- **ACTIVITY**: The reply should hold every line of the data below, unchanged, and none of the pictures.

- **RECORDS**:
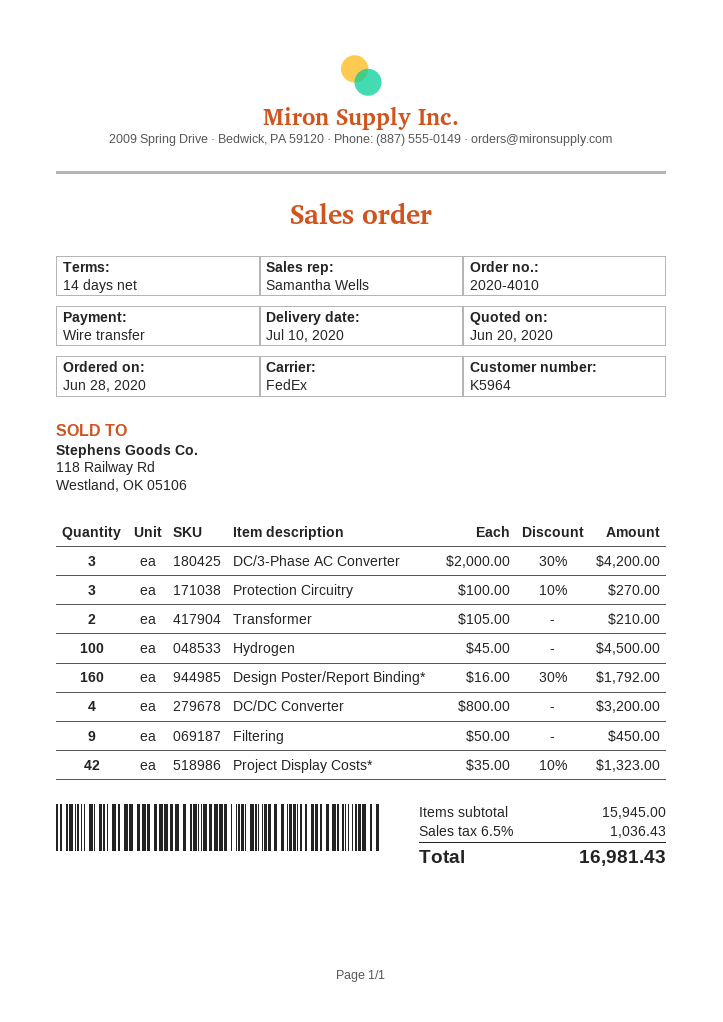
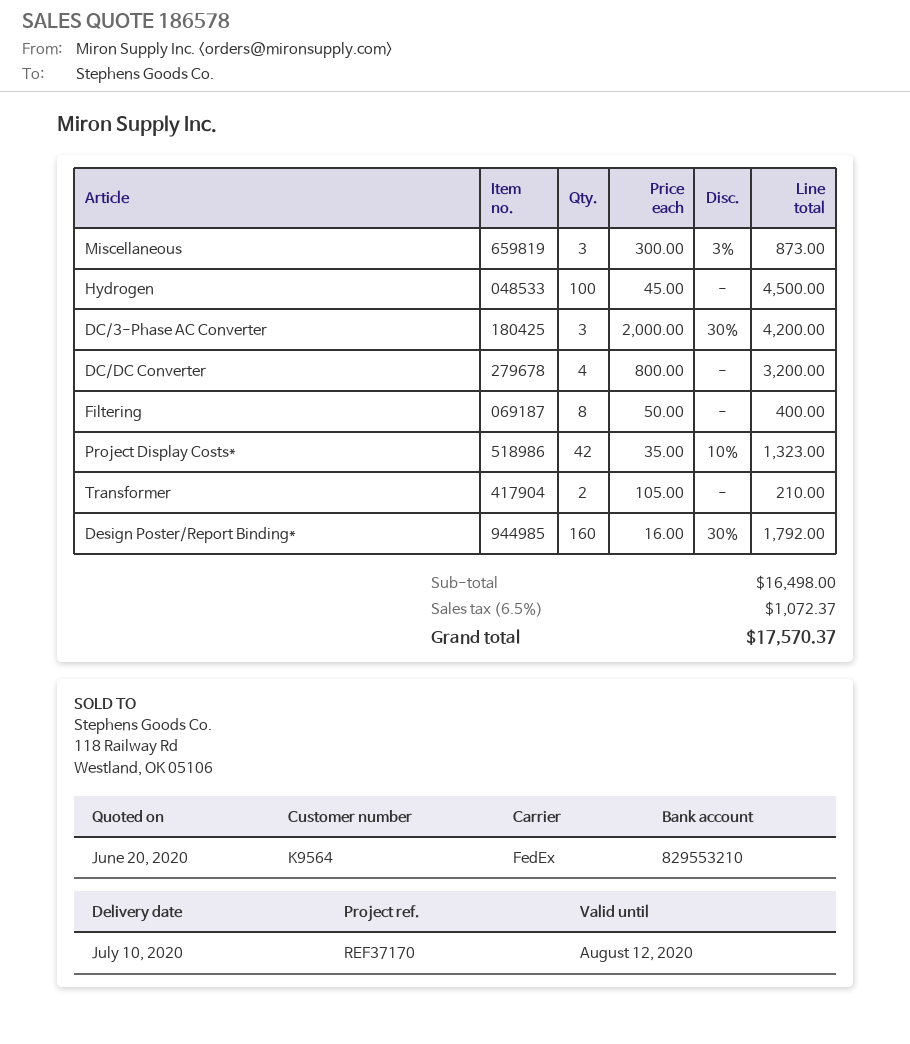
customer number: K5964 -> K9564
Protection Circuitry: 3 x 100.00 - 10% = 270.00 -> none
Filtering: 9 x 50.00 = 450.00 -> 8 x 50.00 = 400.00
Miscellaneous: none -> 3 x 300.00 - 3% = 873.00
subtotal: 15945.00 -> 16498.00
tax: 6.5% = 1036.43 -> 6.5% = 1072.37
total: 16981.43 -> 17570.37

- **ANSWER FOR THIS EXERCISE**:
customer number: K5964 -> K9564
Protection Circuitry: 3 x 100.00 - 10% = 270.00 -> none
Filtering: 9 x 50.00 = 450.00 -> 8 x 50.00 = 400.00
Miscellaneous: none -> 3 x 300.00 - 3% = 873.00
subtotal: 15945.00 -> 16498.00
tax: 6.5% = 1036.43 -> 6.5% = 1072.37
total: 16981.43 -> 17570.37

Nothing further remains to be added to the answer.